Handling collisions with doubly-linked lists

The oldest solution to handling slot collisions in maps is to turn array elements into doubly linked lists, also called "chaining". Each map element consists of a pointer to the previous and next elements in the linked list, as well as key and value:

type Map_Element struct{
  previous *Map_Element
  key string
  value *string
  next *Map_Element
}

Note that value can be a pointer to anything, we chose *string as a placeholder.

When looking up values, you would first compute the slot to look at, then loop through all elements of the linked list. For each element, check if the key matches the one you are looking for; if it does, return and stop. If it doesn't, check the next element in the list. If you arrive at the end of the linked list next points to nothing), the element is not in the map (yet).

Using linked lists makes it very easy to add or remove elements by simply changing the next and previous pointers, and can survive exceeding the initial array capacity (at the cost of more and more degraded performance).

On the other hand, they add significantly more storage (2 additional pointers per element) and chasing pointers in linked lists has horrible cache locality (pointers can be anywhere in memory), so frequent RAM fetches reduce read performance.

Doubly linked lists were used by implementations like java's first HashMap implementation and are still common in hand-rolled implementation for C projects, where simplicity is preferred over performance (since maps are almost never the performance bottleneck).

Handling collisions with open addressing

A more performance-oriented approach is called open addressing or probing, and simply tries the next available slots when finding a collision. When looking up a key, the code would first try the "correct" slot, and if it doesn't contain the key and isn't empty, it will try the next slots in order until it either finds the key or an unused slot. Relying on unused slots like this will obviously degrade performance drastically at higher load ratios, making capacity growth more important for this type of map.

Since open addressing relies on current neighboring slot state on collisions, it cannot "empty" a slot when deleting it's map element.
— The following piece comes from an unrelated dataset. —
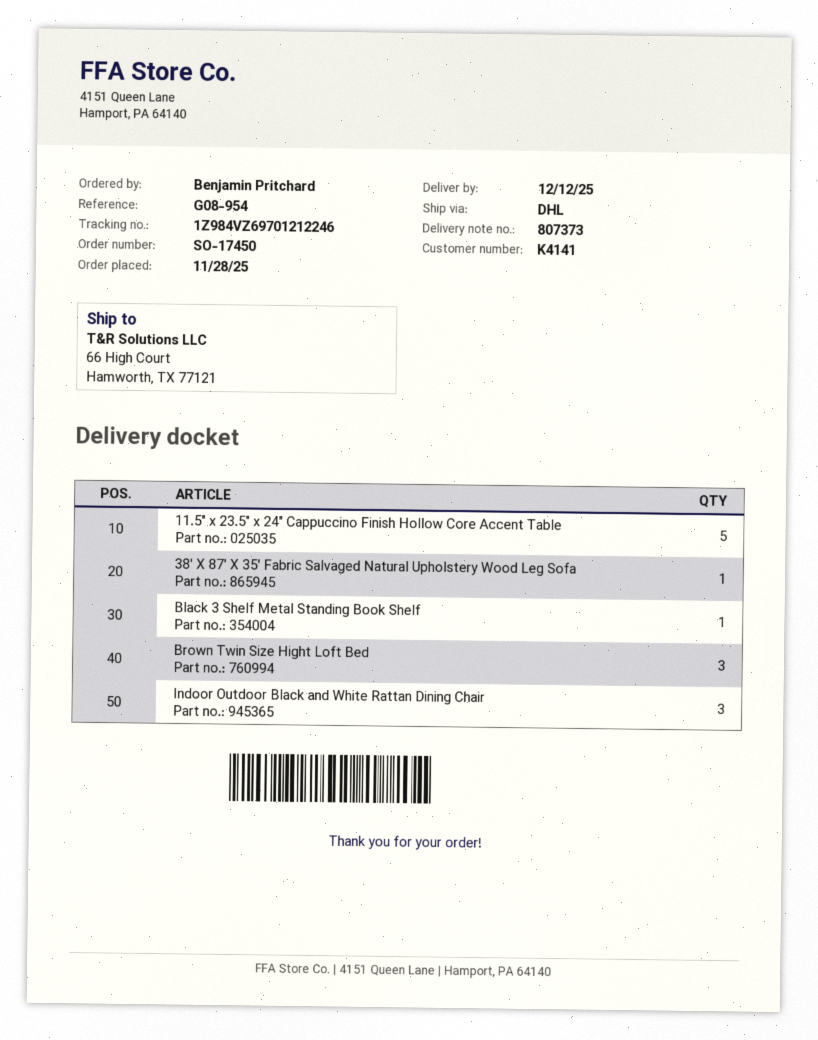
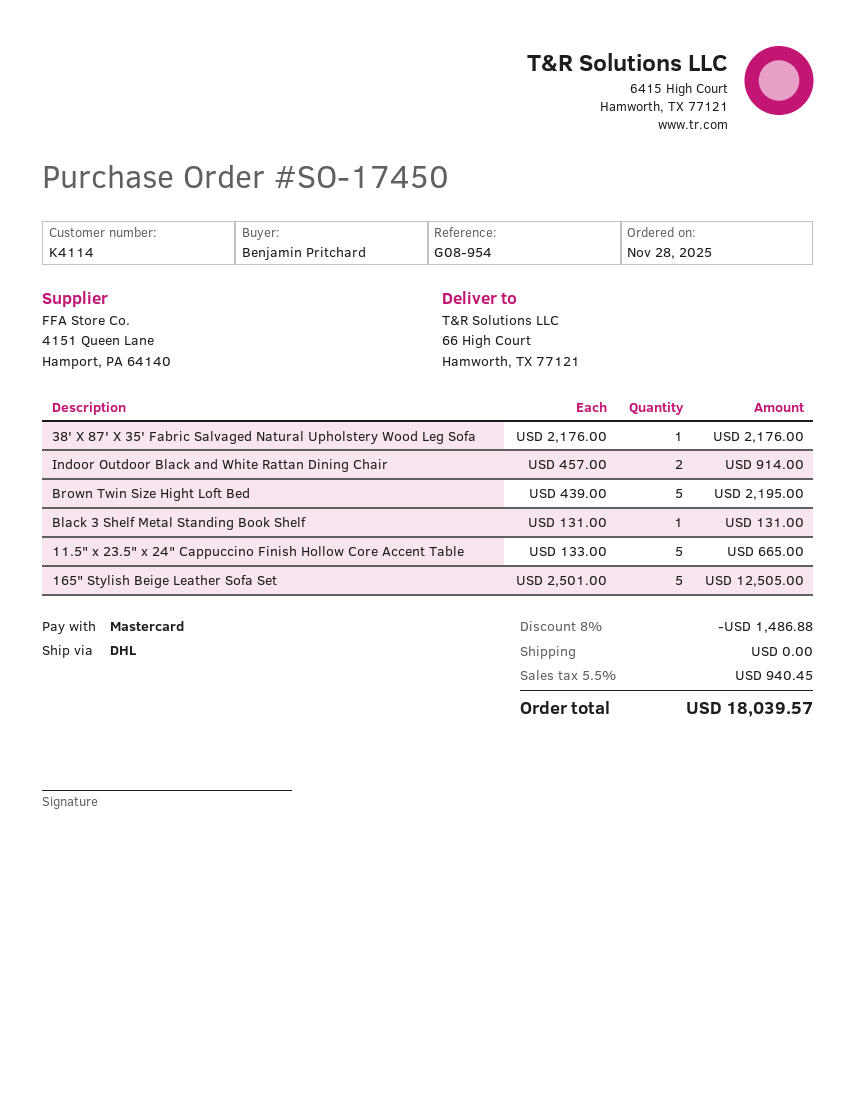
customer number: K4141 -> K4114
Brown Twin Size Hight Loft Bed: 3 -> 5
Indoor Outdoor Black and White Rattan Dining Chair: 3 -> 2
165" Stylish Beige Leather Sofa Set: none -> 5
Instead, it has to place a "tombstone" value in that slot, indicating that the slot is not used anymore, but was previously, so lookup logic stays intact.

Tombstone values also add an important side-effect: open addressing maps cannot reduce their load. If 5 elements are written and then deleted, the map would still use 5 slots in the underlying array, making it unsuitable for delete-heavy workloads like short-lived caches. Only full rehashing, often combined with capacity growth, will be able to dump tombstone values from the array and free memory. This also means open addressing hashmaps will often need to grow sooner than linked list alternatives.

Open addressing is simply a different tradeoff from chaining: It focuses on lookup performance through better cache locality and removed pointer chasing, at the cost of worse performance at higher load or frequent deletes.

There are other variations built on this foundation that make different tradeoffs, most notably "robin hood hashing". When inserting an element with a collision, this variant checks how far each element is from its "ideal" position and gives the slot to the one with the higher distance, in an attempt to reduce maximum probe length during lookups. This trades some write performance for improved lookup speeds.

High-performance implementations

Modern hashmap implementations use more sophisticated variations of the aforementioned concepts, most recently favoring designs similar to swiss tables.

They are still based on the foundation of open addressing, but optimized for minimal RAM fetches and using SIMD processor instructions to compare multiple slots in parallel, significantly speeding up lookups in practice.

While these implementations are often 1.5x - 3x faster than basic open addressing, almost no real program is bound by hashmap speed in any way, so the real-world performance gain is almost always unnoticeable.